DATASET RECORDS START

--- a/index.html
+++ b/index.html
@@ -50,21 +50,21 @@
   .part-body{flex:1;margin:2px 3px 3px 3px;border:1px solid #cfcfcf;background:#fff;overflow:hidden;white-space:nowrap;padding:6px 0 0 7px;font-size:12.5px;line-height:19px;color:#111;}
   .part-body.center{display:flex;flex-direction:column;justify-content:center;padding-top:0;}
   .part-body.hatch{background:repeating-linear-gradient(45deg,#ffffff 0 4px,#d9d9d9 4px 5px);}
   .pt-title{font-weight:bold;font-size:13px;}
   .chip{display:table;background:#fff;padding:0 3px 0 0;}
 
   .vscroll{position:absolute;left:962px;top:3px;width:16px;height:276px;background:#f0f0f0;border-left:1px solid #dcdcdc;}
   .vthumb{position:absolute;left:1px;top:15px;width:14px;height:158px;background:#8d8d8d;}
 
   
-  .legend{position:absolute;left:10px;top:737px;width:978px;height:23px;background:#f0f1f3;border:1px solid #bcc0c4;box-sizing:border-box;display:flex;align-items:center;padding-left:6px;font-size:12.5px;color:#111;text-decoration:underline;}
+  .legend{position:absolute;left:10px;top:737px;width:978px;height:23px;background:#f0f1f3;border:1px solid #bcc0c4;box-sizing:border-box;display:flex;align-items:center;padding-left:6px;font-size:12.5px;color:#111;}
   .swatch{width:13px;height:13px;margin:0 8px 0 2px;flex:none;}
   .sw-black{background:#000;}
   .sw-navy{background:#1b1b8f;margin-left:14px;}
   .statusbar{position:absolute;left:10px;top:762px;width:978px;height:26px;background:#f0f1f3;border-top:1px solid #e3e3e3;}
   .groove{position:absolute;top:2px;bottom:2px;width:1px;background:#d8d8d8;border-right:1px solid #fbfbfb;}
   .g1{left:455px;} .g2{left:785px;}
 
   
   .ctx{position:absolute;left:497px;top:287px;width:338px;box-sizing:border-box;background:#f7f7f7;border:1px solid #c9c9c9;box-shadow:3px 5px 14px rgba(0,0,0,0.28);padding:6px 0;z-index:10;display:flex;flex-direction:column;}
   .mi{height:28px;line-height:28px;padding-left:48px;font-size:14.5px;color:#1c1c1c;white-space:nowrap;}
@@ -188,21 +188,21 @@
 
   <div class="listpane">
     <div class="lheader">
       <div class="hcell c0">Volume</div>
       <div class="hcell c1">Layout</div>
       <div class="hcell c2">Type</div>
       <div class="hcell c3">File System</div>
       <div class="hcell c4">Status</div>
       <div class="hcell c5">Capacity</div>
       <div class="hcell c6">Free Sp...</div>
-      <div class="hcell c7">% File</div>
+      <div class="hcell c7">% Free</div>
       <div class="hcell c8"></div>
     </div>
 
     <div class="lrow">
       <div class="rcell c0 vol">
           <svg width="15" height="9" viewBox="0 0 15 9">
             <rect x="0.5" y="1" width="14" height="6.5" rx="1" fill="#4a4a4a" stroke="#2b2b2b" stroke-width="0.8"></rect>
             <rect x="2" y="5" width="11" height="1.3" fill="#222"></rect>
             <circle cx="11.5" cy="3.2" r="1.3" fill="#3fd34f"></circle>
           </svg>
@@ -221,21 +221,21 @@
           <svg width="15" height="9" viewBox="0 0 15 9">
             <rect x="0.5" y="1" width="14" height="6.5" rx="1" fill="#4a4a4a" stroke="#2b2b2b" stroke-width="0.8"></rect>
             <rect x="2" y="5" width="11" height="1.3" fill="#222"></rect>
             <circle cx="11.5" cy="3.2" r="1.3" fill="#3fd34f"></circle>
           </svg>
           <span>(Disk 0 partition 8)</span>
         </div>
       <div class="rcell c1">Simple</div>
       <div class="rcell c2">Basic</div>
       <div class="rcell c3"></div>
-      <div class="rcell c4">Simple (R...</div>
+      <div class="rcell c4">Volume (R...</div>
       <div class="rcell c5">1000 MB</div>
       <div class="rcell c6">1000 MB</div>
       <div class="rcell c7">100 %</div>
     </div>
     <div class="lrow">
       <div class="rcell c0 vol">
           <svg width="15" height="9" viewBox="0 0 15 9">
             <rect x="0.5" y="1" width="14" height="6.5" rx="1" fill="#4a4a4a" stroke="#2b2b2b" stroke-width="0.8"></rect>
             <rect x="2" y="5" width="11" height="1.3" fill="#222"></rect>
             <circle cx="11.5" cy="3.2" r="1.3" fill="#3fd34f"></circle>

DATASET RECORDS END

- _WHAT TO DO_
Go through the entries. Report every line that contains the word "border".

- _YOUR RESPONSE_
   .part-body{flex:1;margin:2px 3px 3px 3px;border:1px solid #cfcfcf;background:#fff;overflow:hidden;white-space:nowrap;padding:6px 0 0 7px;font-size:12.5px;line-height:19px;color:#111;}
   .vscroll{position:absolute;left:962px;top:3px;width:16px;height:276px;background:#f0f0f0;border-left:1px solid #dcdcdc;}
-  .legend{position:absolute;left:10px;top:737px;width:978px;height:23px;background:#f0f1f3;border:1px solid #bcc0c4;box-sizing:border-box;display:flex;align-items:center;padding-left:6px;font-size:12.5px;color:#111;text-decoration:underline;}
+  .legend{position:absolute;left:10px;top:737px;width:978px;height:23px;background:#f0f1f3;border:1px solid #bcc0c4;box-sizing:border-box;display:flex;align-items:center;padding-left:6px;font-size:12.5px;color:#111;}
   .statusbar{position:absolute;left:10px;top:762px;width:978px;height:26px;background:#f0f1f3;border-top:1px solid #e3e3e3;}
   .groove{position:absolute;top:2px;bottom:2px;width:1px;background:#d8d8d8;border-right:1px solid #fbfbfb;}
   .ctx{position:absolute;left:497px;top:287px;width:338px;box-sizing:border-box;background:#f7f7f7;border:1px solid #c9c9c9;box-shadow:3px 5px 14px rgba(0,0,0,0.28);padding:6px 0;z-index:10;display:flex;flex-direction:column;}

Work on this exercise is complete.